Fight or flight
That is the most apt description of a situation when the adrenaline hormone is released by the adrenal glands. Other situations which can trigger the adrenal glands to release adrenaline are:
- threatened by something or being in danger
- loud noises
- too much illumination
- low blood glucose level
As you can see, stressful situations can trigger the release of adrenaline.
Some effects of adrenaline in our body
- blood sugar levels rise
- heart rate increases
- blood flow to muscles and brain increase
- blood flow to the skin is reduced, so that blood flow will be concentrated to the more important organs
- blood clotting time is reduced
- pupils of the eye dilate
- air passages dilate
- other 'non-emergency' bodily functions are suppressed like the digestive system.
- suppresses the immune system
These effects are needed by the body to cope up with stressful events. Let's say you were out in the woods camping and you encounter a wild animal, a tiger for example. You see the fearsome eyes, the sharp teeth and hear the loud growl. You freeze for a moment. Adrenaline rush to your blood to prepare you for the encounter. Fight or flight? Tarzan may opt to fight but a regular guy surely would opt for the opposite. Either way, the release of adrenaline to your blood can help you cope with the situation.
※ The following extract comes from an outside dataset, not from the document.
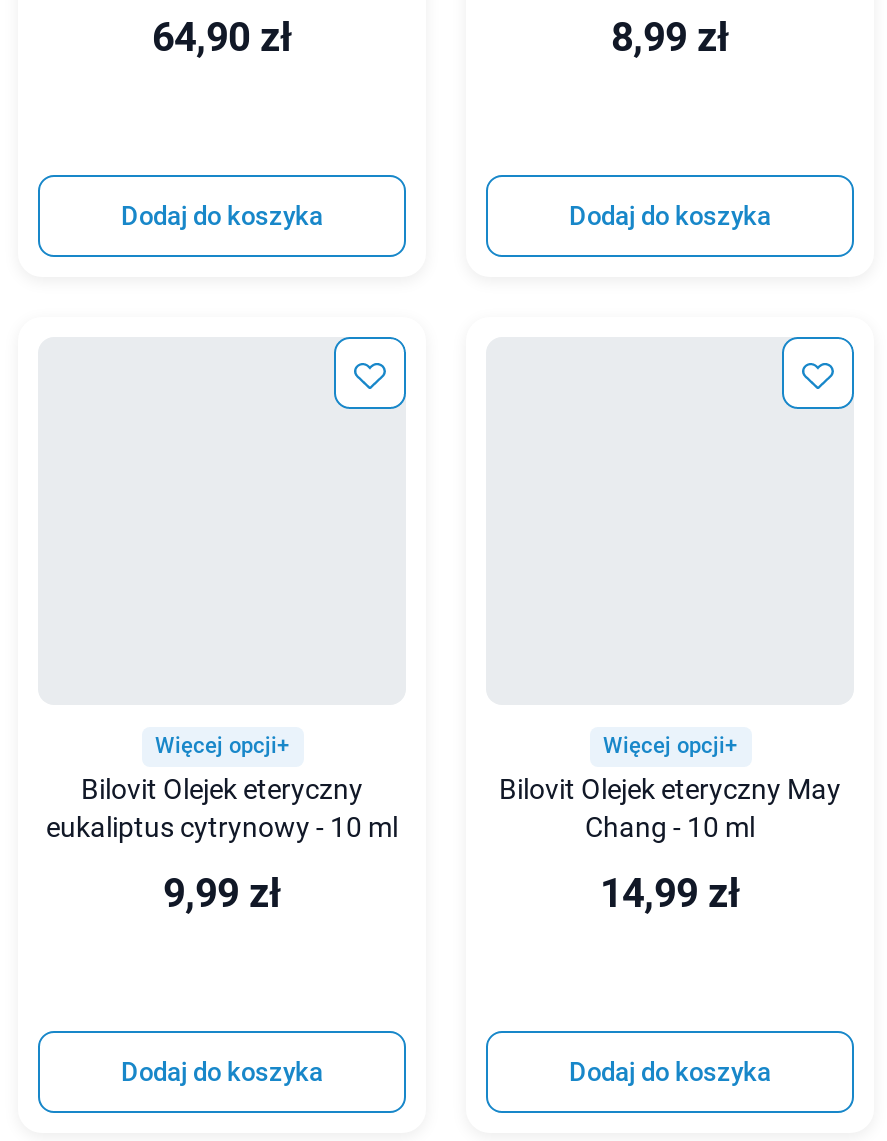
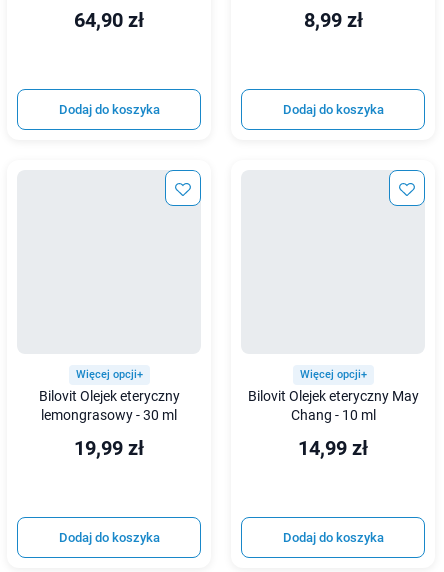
- eukaliptus cytrynowy - 10 ml
+ lemongrasowy - 30 ml

- 9,99 zł
+ 19,99 zł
Adrenaline is expended from your blood after you cope with the situation. Either from fighting or fleeing which involves physical activity.
Caffeine can trigger the release of adrenaline
Caffeine can fool your body that you are in a stressful or in an emergency situation. If you ingest caffeine while working at your desktop, which does not involve physical exertion, then the adrenaline will remain in your blood for a longer period of time and may cause jitters or insomnia. You can expend the adrenaline by doing some physical exercise.
Coffee lovers who may drink several cups of coffee in a day and does not have physical activities or exertions will surely have a continuous supply of adrenaline in their blood which could cause adrenal fatigue. It's certainly not healthy because adrenaline was meant to be used for dealing with 'fight or flight' situations - short periods of time.
Pregnant women should be better off without caffeine as it can be transmitted to the fetus.
Limit your coffee as much as possible for good health. The antioxidant benefit can be over shadowed by the stressful events that caffeine brings. If you cannot help it, go for the decaffeinated variety. Tea does not have as much caffeine as coffee but it's better to go for the decaffeinated variety or you may decaffeinate it yourself.